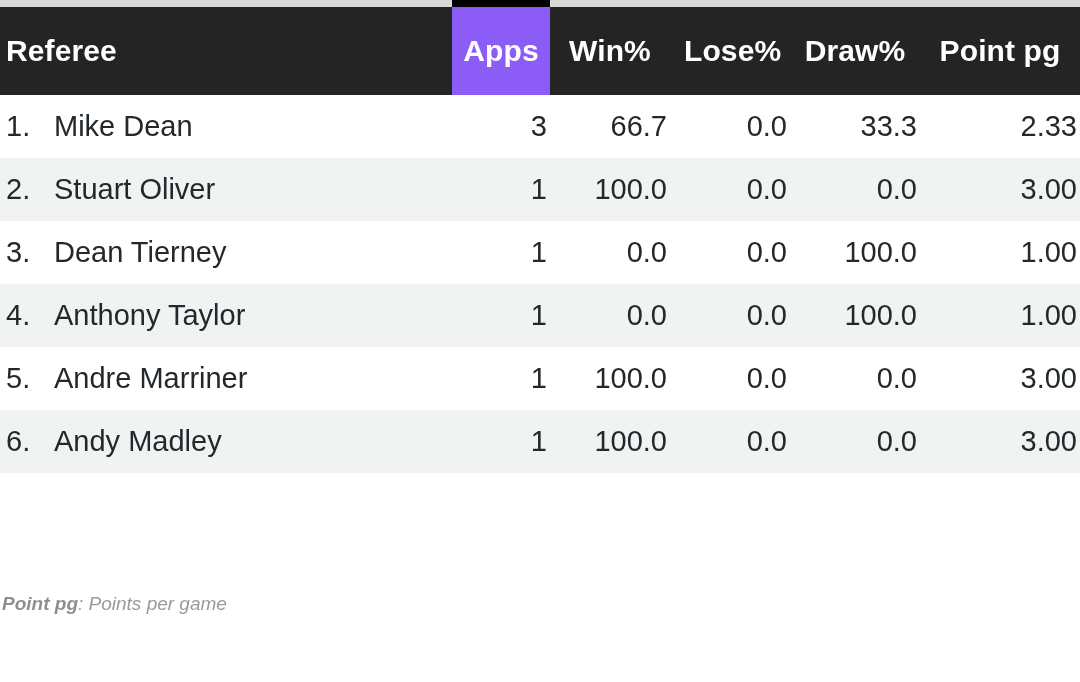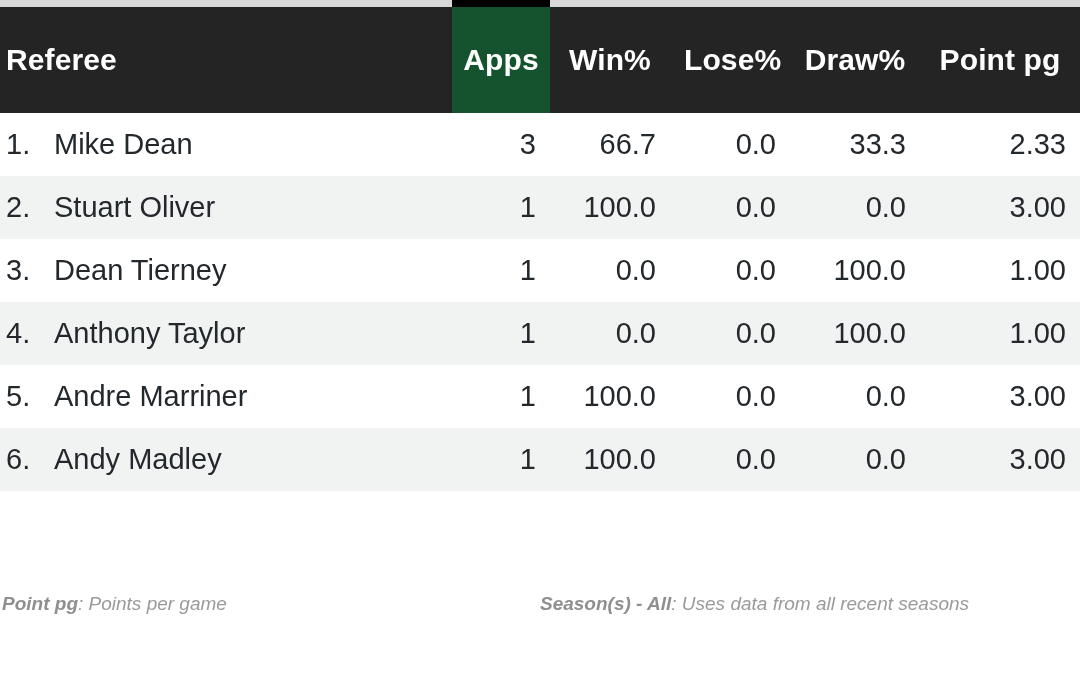--- a/index.html
+++ b/index.html
@@ -56,7 +56,7 @@
     font-size: 30px;
     font-weight: bold;
     height: 72px;
-    padding: 17px 14px;
+    padding: 8px 14px;
     vertical-align: middle;
     letter-spacing: 0.1px;
   }

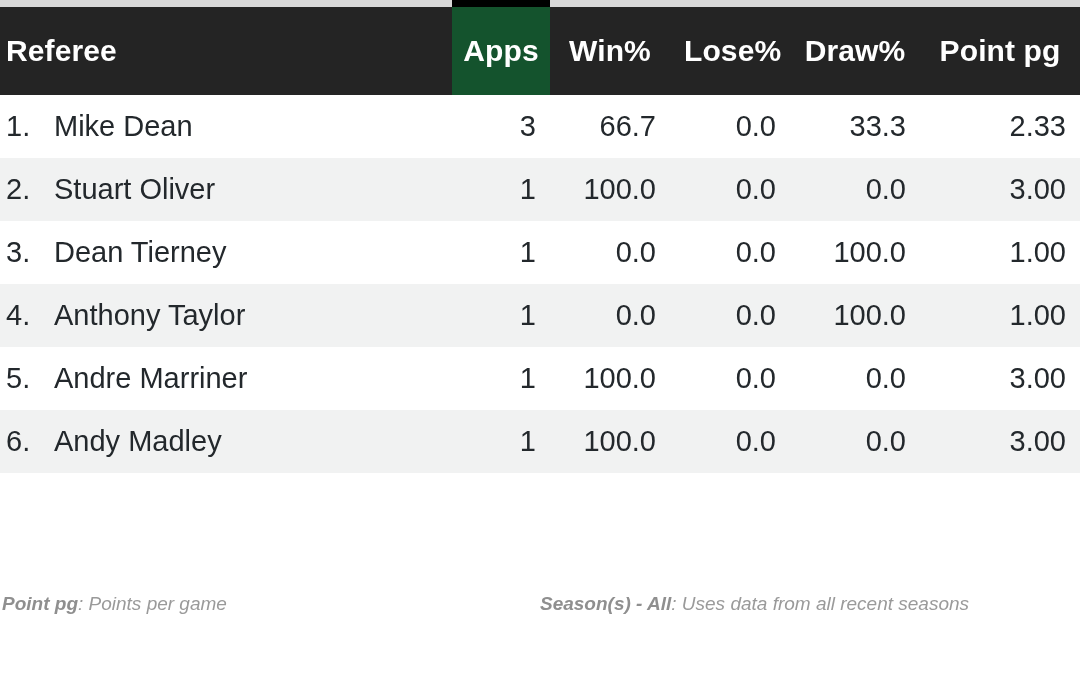--- a/index.html
+++ b/index.html
@@ -68,7 +68,7 @@
   }
   
   thead th.sorted {
-    background: #14532d;
+    background: #8b5cf6;
     text-align: center;
     padding: 4px;
     position: relative;

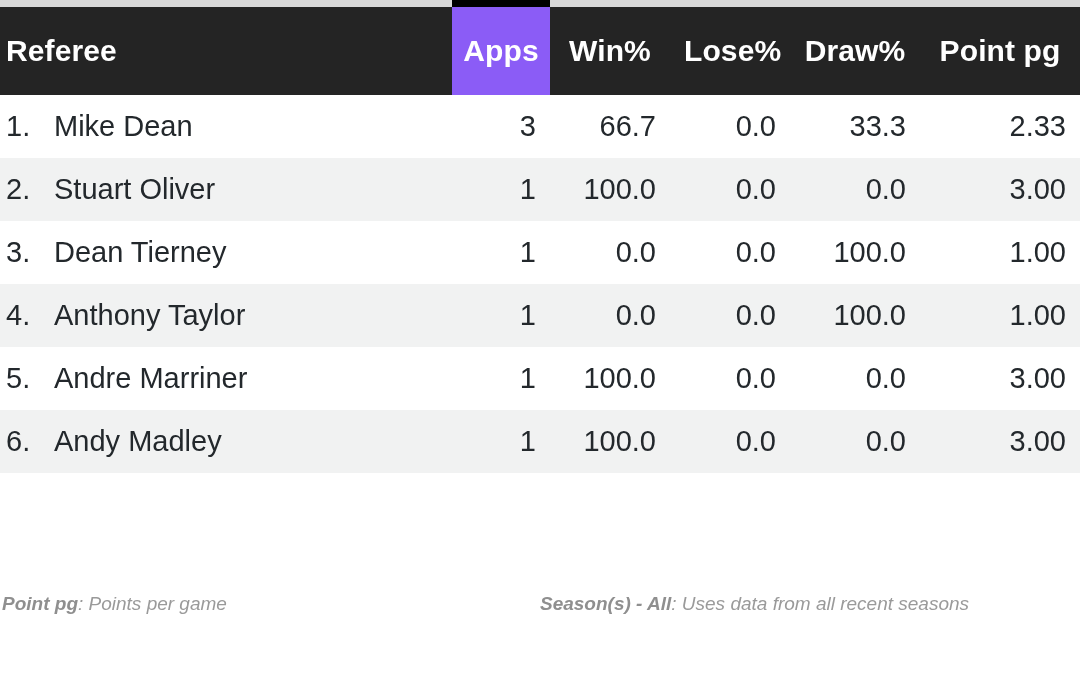--- a/index.html
+++ b/index.html
@@ -87,7 +87,7 @@
     font-size: 29px;
     color: #23282c;
     height: 63px;
-    padding: 0 14px;
+    padding: 0 3px;
     vertical-align: middle;
     font-weight: normal;
     border: none;

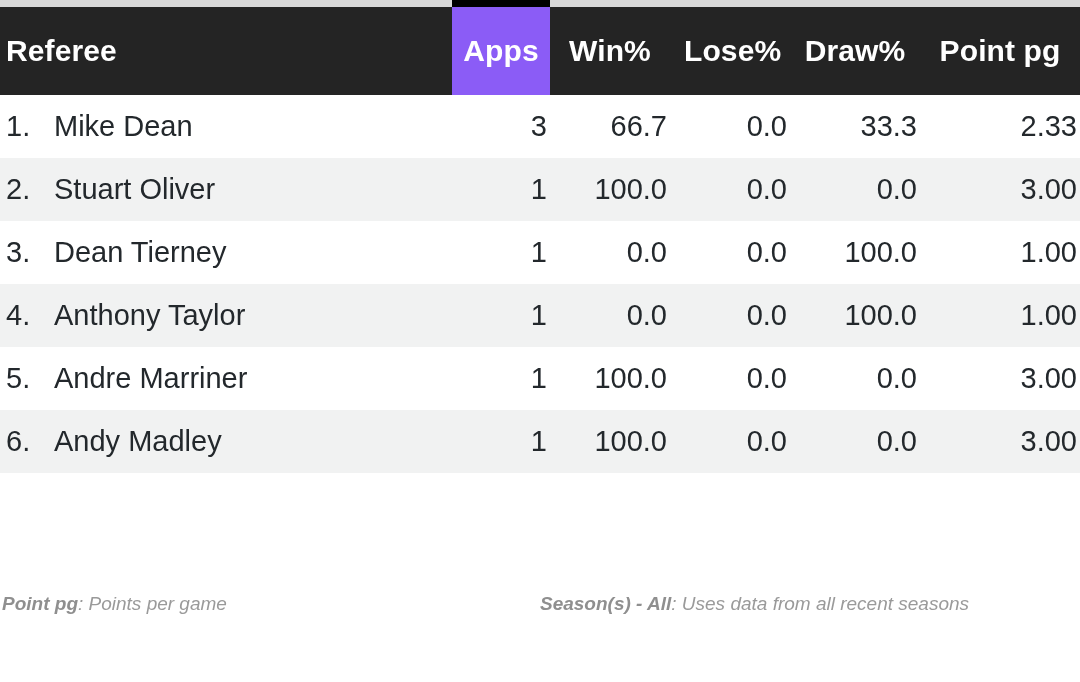--- a/index.html
+++ b/index.html
@@ -226,9 +226,6 @@
     <div class="footnote left">
       <span class="term">Point pg</span><span>: </span><span>Points per game</span>
     </div>
-    <div class="footnote right">
-      <span class="term">Season(s) - All</span><span>: </span><span>Uses data from all recent seasons</span>
-    </div>
   </div>
 
 </div>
- - -
**Task:** Give back each entry exactly as it appears. Leave pictures out.

**Answer section:**
--- a/index.html
+++ b/index.html
@@ -56,7 +56,7 @@
     font-size: 30px;
     font-weight: bold;
     height: 72px;
-    padding: 17px 14px;
+    padding: 8px 14px;
     vertical-align: middle;
     letter-spacing: 0.1px;
   }

--- a/index.html
+++ b/index.html
@@ -68,7 +68,7 @@
   }
   
   thead th.sorted {
-    background: #14532d;
+    background: #8b5cf6;
     text-align: center;
     padding: 4px;
     position: relative;

--- a/index.html
+++ b/index.html
@@ -87,7 +87,7 @@
     font-size: 29px;
     color: #23282c;
     height: 63px;
-    padding: 0 14px;
+    padding: 0 3px;
     vertical-align: middle;
     font-weight: normal;
     border: none;

--- a/index.html
+++ b/index.html
@@ -226,9 +226,6 @@
     <div class="footnote left">
       <span class="term">Point pg</span><span>: </span><span>Points per game</span>
     </div>
-    <div class="footnote right">
-      <span class="term">Season(s) - All</span><span>: </span><span>Uses data from all recent seasons</span>
-    </div>
   </div>
 
 </div>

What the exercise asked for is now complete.